Task requirements: Check each line of the records below and collect those holding "justify".

Web page revision data:

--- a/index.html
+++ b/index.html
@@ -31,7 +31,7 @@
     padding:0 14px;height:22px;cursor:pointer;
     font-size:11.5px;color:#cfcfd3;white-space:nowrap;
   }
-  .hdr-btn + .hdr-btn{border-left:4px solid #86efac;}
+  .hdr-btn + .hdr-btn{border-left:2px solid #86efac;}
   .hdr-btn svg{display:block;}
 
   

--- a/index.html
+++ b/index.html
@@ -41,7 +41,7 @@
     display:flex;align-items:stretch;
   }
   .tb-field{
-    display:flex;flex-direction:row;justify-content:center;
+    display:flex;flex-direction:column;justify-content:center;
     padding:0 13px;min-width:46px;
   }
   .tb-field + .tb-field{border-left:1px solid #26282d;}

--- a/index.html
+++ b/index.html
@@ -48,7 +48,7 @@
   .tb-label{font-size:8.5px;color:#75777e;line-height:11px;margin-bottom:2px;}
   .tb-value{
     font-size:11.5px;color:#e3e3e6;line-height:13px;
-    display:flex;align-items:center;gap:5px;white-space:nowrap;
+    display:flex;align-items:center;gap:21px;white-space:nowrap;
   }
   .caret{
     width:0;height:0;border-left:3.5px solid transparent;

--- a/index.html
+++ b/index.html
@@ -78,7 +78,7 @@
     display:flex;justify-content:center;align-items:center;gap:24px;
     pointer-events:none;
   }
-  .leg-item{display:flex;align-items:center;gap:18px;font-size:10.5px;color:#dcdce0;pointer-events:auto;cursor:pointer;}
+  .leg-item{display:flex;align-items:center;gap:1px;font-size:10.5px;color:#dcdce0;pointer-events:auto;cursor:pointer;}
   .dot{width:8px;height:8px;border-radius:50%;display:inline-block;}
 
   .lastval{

* * *

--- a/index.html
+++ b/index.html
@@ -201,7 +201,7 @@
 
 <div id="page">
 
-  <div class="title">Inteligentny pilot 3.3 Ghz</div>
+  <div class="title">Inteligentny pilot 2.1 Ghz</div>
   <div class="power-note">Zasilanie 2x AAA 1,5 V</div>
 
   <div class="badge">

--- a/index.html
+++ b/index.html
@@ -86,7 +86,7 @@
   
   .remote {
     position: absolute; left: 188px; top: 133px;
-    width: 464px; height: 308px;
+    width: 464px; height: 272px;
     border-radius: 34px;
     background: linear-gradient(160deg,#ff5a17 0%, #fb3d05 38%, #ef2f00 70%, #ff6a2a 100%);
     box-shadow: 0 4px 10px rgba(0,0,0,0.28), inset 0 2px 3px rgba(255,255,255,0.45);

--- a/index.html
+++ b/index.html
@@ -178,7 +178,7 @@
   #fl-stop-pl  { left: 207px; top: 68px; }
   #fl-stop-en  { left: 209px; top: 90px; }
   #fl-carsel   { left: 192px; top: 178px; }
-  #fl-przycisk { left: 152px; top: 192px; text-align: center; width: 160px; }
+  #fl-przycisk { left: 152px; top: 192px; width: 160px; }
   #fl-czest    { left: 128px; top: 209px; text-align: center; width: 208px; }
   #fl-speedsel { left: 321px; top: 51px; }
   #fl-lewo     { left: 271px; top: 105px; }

Solution to the exercise:
-    display:flex;flex-direction:row;justify-content:center;
+    display:flex;flex-direction:column;justify-content:center;
     display:flex;justify-content:center;align-items:center;gap:24px;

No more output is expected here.